# Spring fescue overseed in the zone



## jammkemp (Apr 10, 2018)

Hello everyone,
I have started the process of turning a untreated yard into a nice one. I have put down pre- ermergent with fertilizer, trimec treatment, and a liquid fertilizer and weed treatment down so far this spring. I have killed many of the preexcisting weeds in yard so far this spring. Now I have several bare spots. I know I would need to break up the soil to do any any seeding due to the pre-emergent. Would doing a overseeding and patching the bare spots do any good at this time or should I just wait untill this fall?


----------



## g-man (Jun 15, 2017)

I think an overseed of the entire lawn after the PreM will not be successful. Is it a lot of bare spots? You could remove a couple of inches of soil and replace with a bag of topsoil and seeds. If you have any kbg in your property, could you use the plug method.

I just re-edge/expanded some mulch beds. That yielded around 8ft by 4in of kbg sod. That's another method to plug bare areas.


----------



## Green (Dec 24, 2017)

For what it's worth, GCI Turf has a video where he spot seeds after a Pre-M barrier is already established. He breaks up the soil with a garden weasel, and states that the method has worked for him over the years for small spots.

https://www.youtube.com/watch?v=R-3VSi978sU
Edited: Notice he doesn't step on the area after. I have a theory that doing so might partially reinstate the pre-M barrier. He leaves it fluffed up, and uses the weasel lightly again to cover the seed.


----------



## jammkemp (Apr 10, 2018)

Thanks y'all ... I have been following GCI, Matt martin, the lawn care nut and several others on YouTube. They have been an amazing resource!!!

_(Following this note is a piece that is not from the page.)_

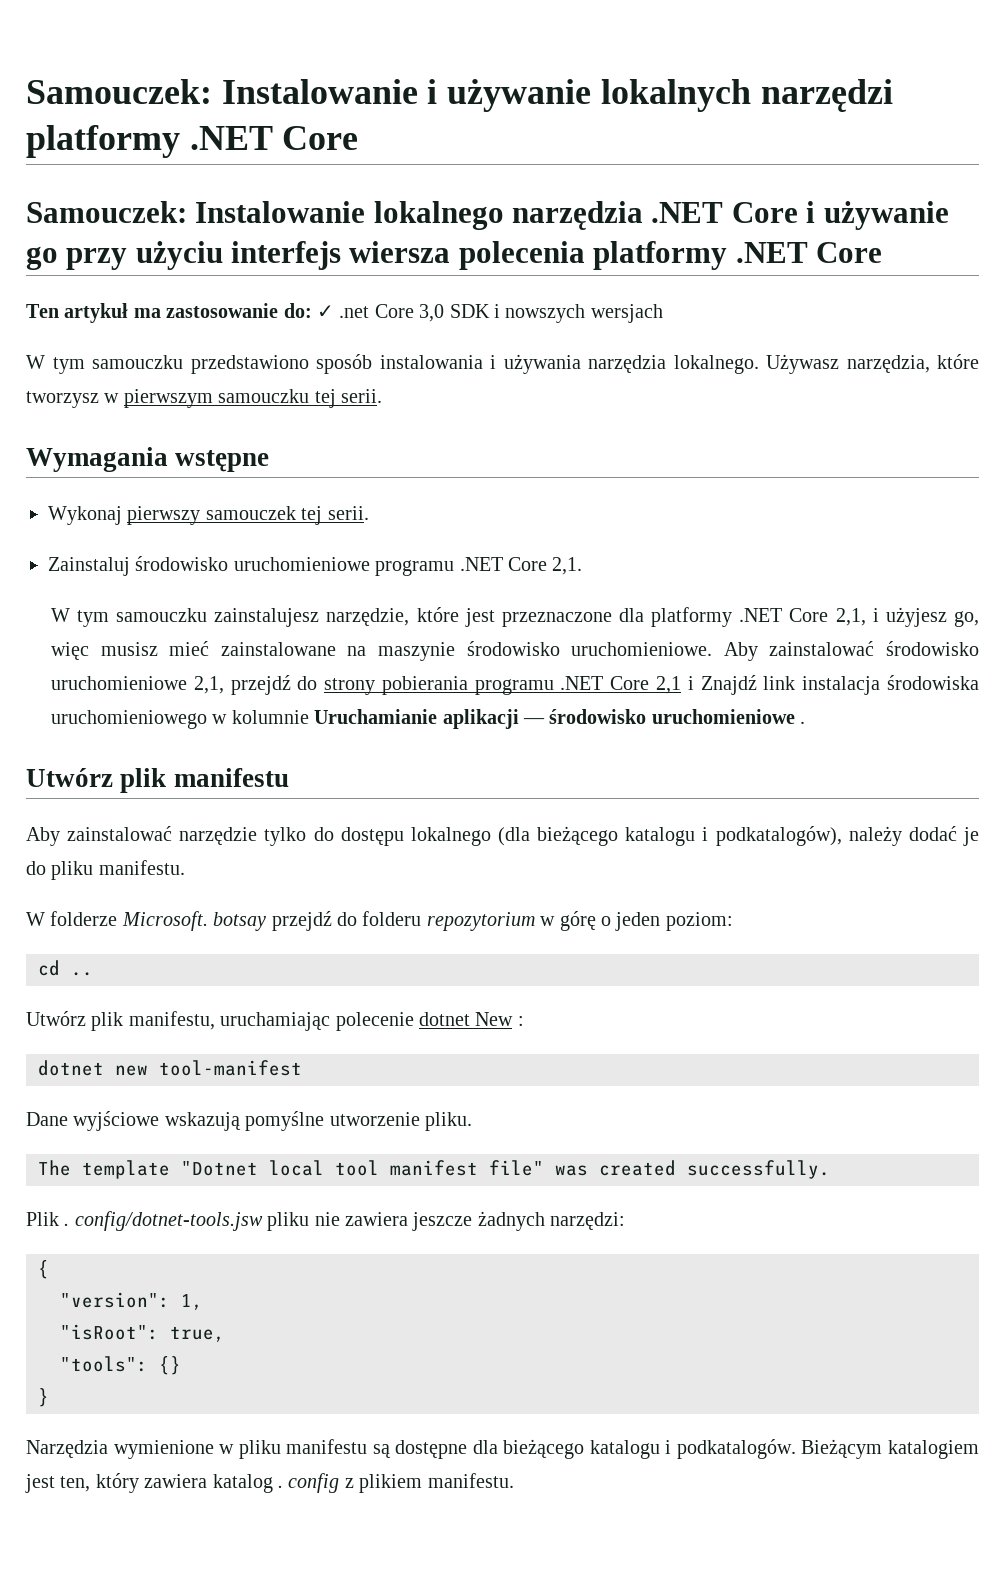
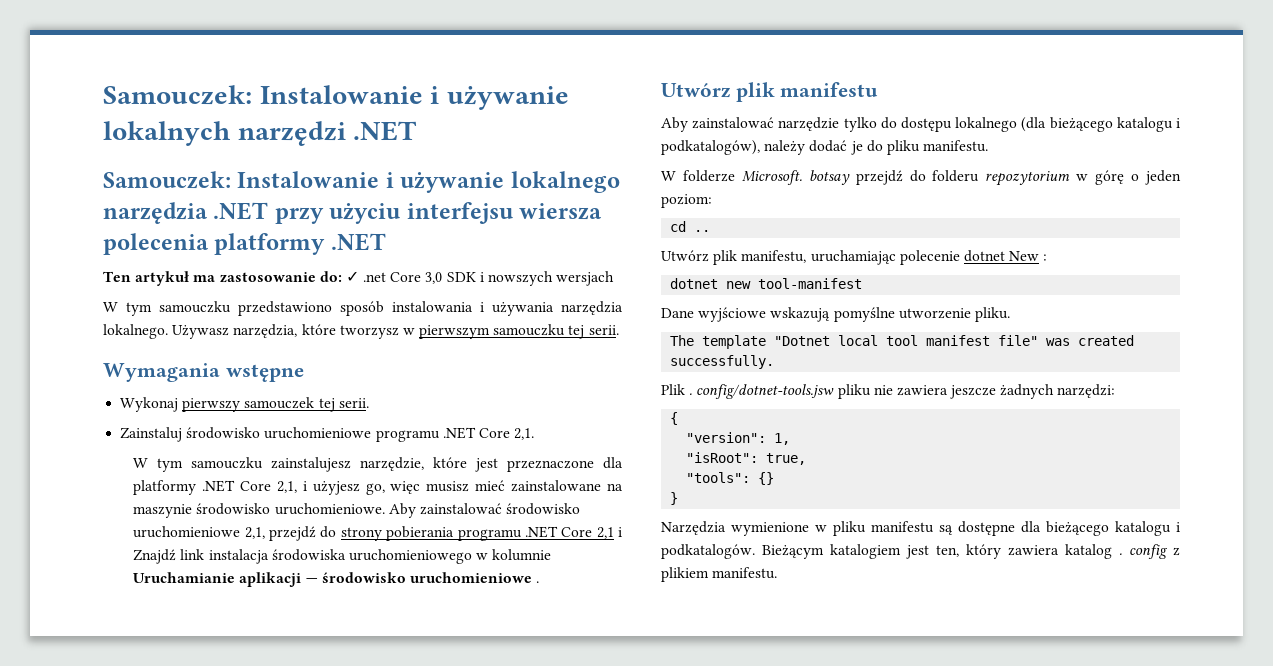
[26,125,359,158] [26,201,366,223] platformy .NET Core // Samouczek: Instalowanie -> [353,121,418,141] [103,171,505,193] .NET // Samouczek: Instalowanie i używanie
[731,201,949,230] [26,246,58,270] Core i używanie go -> (269, 211) none
[231,241,342,270] interfejs -> [406,202,513,224] interfejsu
[815,242,882,263] Core -> (386, 242) none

I may try breaking up the bare areas and just reseeding those areas!


----------



## jammkemp (Apr 10, 2018)

My biggest concern is if the newly seeded areas could survive the summer?


----------



## social port (Jun 19, 2017)

jammkemp said:


> My biggest concern is if the newly seeded areas could survive the summer?


That is the biggest issue with spring seeding -- especially in the transition zone. Heat and humidity are tough.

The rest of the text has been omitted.